Other women have written on these topics. Phyllis Schlafly has a number of books devoted to this. She offered seven reasons why affirmative action is wrong in a major 1987 article. Her first two reasons are worth citing: First, “the woman receiving the benefit is not a woman who was ever discriminated against. The benefits are not targeted for the victims. Nobody should be entitled to receive a remedy for any injury suffered by someone else.”

Second, “it is based on a theory of group rights as opposed to the American tradition of individual rights. Women are not a monolithic, cohesive group in which a grievance suffered by one woman should translate into a right or a remedy granted to another woman.”

Or consider the so-called glass ceiling. Says Schlafly, “Just because there is a small percentage of women in senior management does not prove discrimination. It proves instead that the majority of women have made other choices – usually family choices – rather than devoting themselves to the corporate world for sixty to eighty hours a week.”

F. Carolyn Graglia’s valuable 1998 treatise on feminism also speaks to this. Graglia, a lawyer by training but housewife by choice, says she never encountered any opposition to her rise in the marketplace. She reminds us that Betty Friedan wrote back in the early 1960s that women in fact chose to eschew careers in favour of family life.

She cites many other feminists who grudgingly admit that it is mainly personal choice, not some inbuilt discrimination, which is keeping many women out of the top jobs and major boardrooms. Despite a half century of the feminist war against homemaking and motherhood, many women still simply prefer those options, and don’t want to be told their only fulfilment comes in the paid workplace.

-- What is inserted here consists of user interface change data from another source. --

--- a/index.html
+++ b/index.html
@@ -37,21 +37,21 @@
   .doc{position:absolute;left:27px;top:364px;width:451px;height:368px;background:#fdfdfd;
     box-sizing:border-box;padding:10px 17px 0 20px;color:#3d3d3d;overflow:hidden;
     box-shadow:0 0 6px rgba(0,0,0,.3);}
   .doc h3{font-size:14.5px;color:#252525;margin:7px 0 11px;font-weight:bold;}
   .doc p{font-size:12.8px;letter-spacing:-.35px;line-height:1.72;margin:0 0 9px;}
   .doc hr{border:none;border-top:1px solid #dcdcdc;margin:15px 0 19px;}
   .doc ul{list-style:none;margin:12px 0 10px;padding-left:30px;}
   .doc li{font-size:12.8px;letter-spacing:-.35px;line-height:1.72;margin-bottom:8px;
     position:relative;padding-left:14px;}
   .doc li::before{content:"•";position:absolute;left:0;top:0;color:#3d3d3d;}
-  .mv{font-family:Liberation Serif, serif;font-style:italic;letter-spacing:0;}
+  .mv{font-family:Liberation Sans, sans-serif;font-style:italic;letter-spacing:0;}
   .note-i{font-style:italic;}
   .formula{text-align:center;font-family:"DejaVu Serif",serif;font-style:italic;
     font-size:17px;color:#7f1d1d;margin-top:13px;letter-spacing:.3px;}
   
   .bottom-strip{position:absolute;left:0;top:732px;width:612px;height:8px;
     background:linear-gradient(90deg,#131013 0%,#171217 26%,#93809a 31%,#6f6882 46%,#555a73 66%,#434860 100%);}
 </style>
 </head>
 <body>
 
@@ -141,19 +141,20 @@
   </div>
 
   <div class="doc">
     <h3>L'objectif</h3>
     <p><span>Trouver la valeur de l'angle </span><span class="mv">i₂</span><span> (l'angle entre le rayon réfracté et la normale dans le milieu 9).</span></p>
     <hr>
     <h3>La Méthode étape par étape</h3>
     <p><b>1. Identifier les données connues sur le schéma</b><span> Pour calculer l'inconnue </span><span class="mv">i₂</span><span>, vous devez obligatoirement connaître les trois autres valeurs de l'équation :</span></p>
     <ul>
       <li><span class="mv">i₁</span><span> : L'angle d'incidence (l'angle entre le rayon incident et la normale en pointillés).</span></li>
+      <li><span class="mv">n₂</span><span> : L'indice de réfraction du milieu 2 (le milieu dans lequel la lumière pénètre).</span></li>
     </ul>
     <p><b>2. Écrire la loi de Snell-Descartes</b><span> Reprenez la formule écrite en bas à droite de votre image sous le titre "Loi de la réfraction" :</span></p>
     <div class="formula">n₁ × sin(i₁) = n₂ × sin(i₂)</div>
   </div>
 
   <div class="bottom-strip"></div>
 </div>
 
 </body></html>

And quotas and preferential treatment do nothing to help women. Instead of knowing they have achieved a position or placement due to merit, they will just wonder if they are filling a quota. As Kathryn Crosby puts it: “Quotas suck. Women will only be equal when there isn’t an artificial incentive for women to be promoted. If management staffing decisions are made with a frame of ‘we don’t have enough women so we should pick a woman’ then how can a woman ever be respected in that position? If quotas exist, how will women ever be considered worthy of their roles, deserving of them and equal to the task, rather than equal to the quota?”

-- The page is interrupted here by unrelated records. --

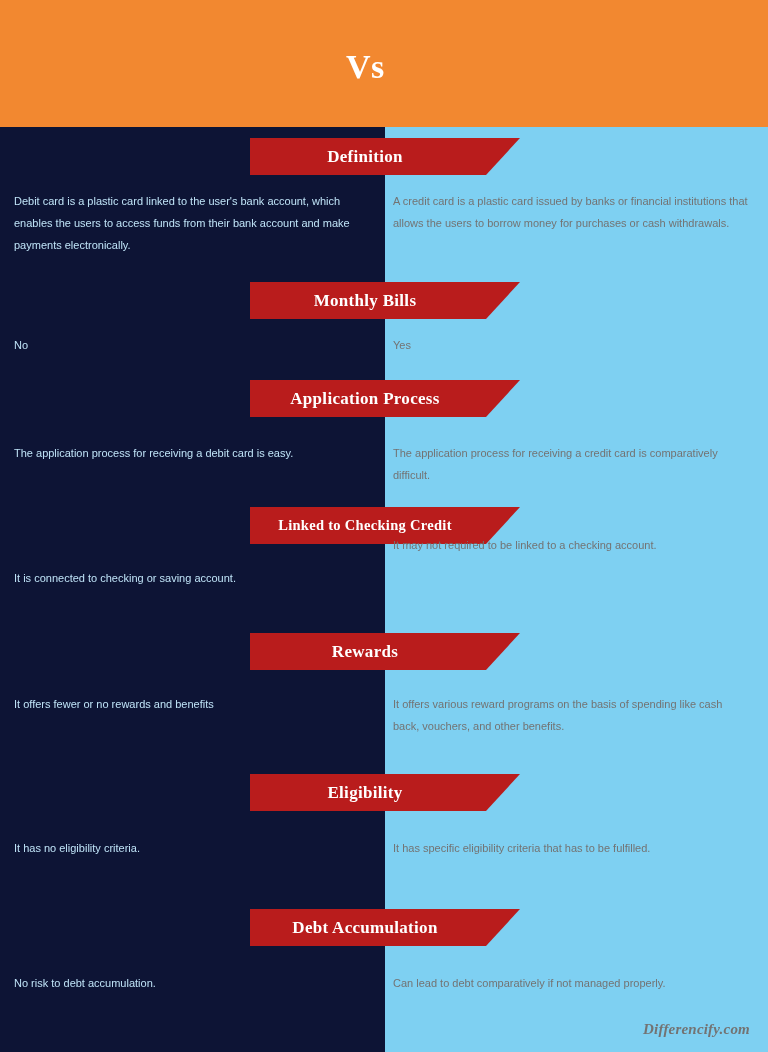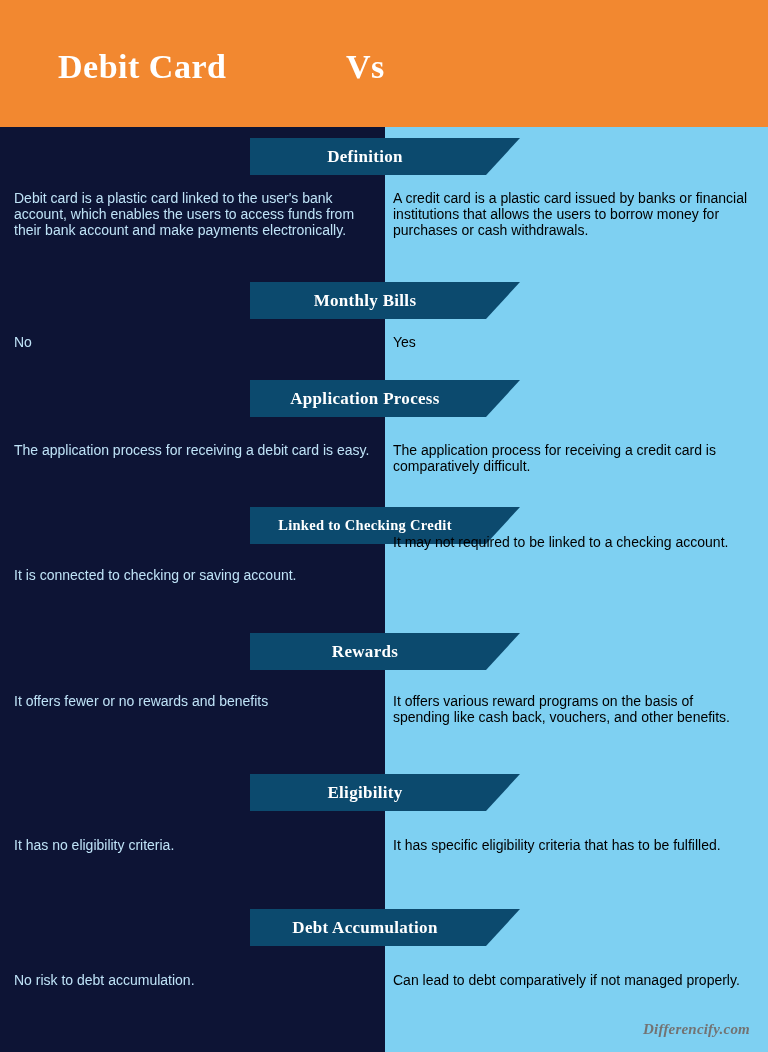--- a/index.html
+++ b/index.html
@@ -58,21 +58,21 @@
     width: 383px;
     height: 925px;
     background: #7ED0F2;
   }
 
   
   .banner {
     position: absolute;
     left: 250px;
     height: 37px;
-    background: #0c4a6e;
+    background: #b91c1c;
     -webkit-clip-path: polygon(0 0, 100% 0, calc(100% - 34px) 100%, 0 100%);
     clip-path: polygon(0 0, 100% 0, calc(100% - 34px) 100%, 0 100%);
     display: flex;
     align-items: center;
     box-sizing: border-box;
     padding-right: 40px;
   }
   .banner-label {
     width: 100%;
     text-align: center;
@@ -81,32 +81,32 @@
     color: #ffffff;
     font-size: 17px;
     letter-spacing: 0.3px;
     white-space: nowrap;
   }
   .banner-label.small { font-size: 14.5px; }
 
   
   .cell {
     position: absolute;
-    font-size: 14px;
-    line-height: 16px;
+    font-size: 11px;
+    line-height: 22px;
   }
   .cell.left {
     left: 14px;
     width: 360px;
     color: #BFE3F7;
   }
   .cell.right {
     left: 393px;
     width: 358px;
-    color: #000000;
+    color: #737373;
   }
 
   
   .watermark {
     position: absolute;
     right: 18px;
     bottom: 14px;
     font-family: "Liberation Serif", serif;
     font-style: italic;
     font-weight: 700;
@@ -116,21 +116,20 @@
     white-space: nowrap;
   }
 </style>
 </head>
 <body>
 
 <div id="infographic">
 
   <div class="header"></div>
 
-  <div class="header-title title-left">Debit Card</div>
   <div class="header-title title-vs">Vs</div>
 
   <div class="col-left"></div>
   <div class="col-right"></div>
 
   <div id="rows-container">
       <div class="banner" style="top: 138px; width: 270px;">
         <span class="banner-label">Definition</span>
       </div>
       <div class="cell left" style="top: 190px;">Debit card is a plastic card linked to the user's bank account, which enables the users to access funds from their bank account and make payments electronically.</div>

Carrie Lukas agrees. In her helpful 2006 book on feminism she says, “Affirmative action creates an environment in which people wonder if these women truly earned their success or if they merely rose to the top of a rigged game. . . . Embracing affirmative action institutionalizes a far more damaging form of sexism: the official recognition of an assumption of female inferiority. Feminist groups make a grievous error when they pursue government-mandated advantages; true feminism means trusting that women can compete and succeed on their own.”

Or as Judith Sloan writes in today’s Australian: “While there is doubtless some support for quotas among some female directors, many others object to the confusion that would arise should their appointments be seen as filling a quota rather than being made on the basis of merit. Their argument is that feminism is about the equal treatment of men and women, not the elimination of merit-based appointments. I fit into this camp.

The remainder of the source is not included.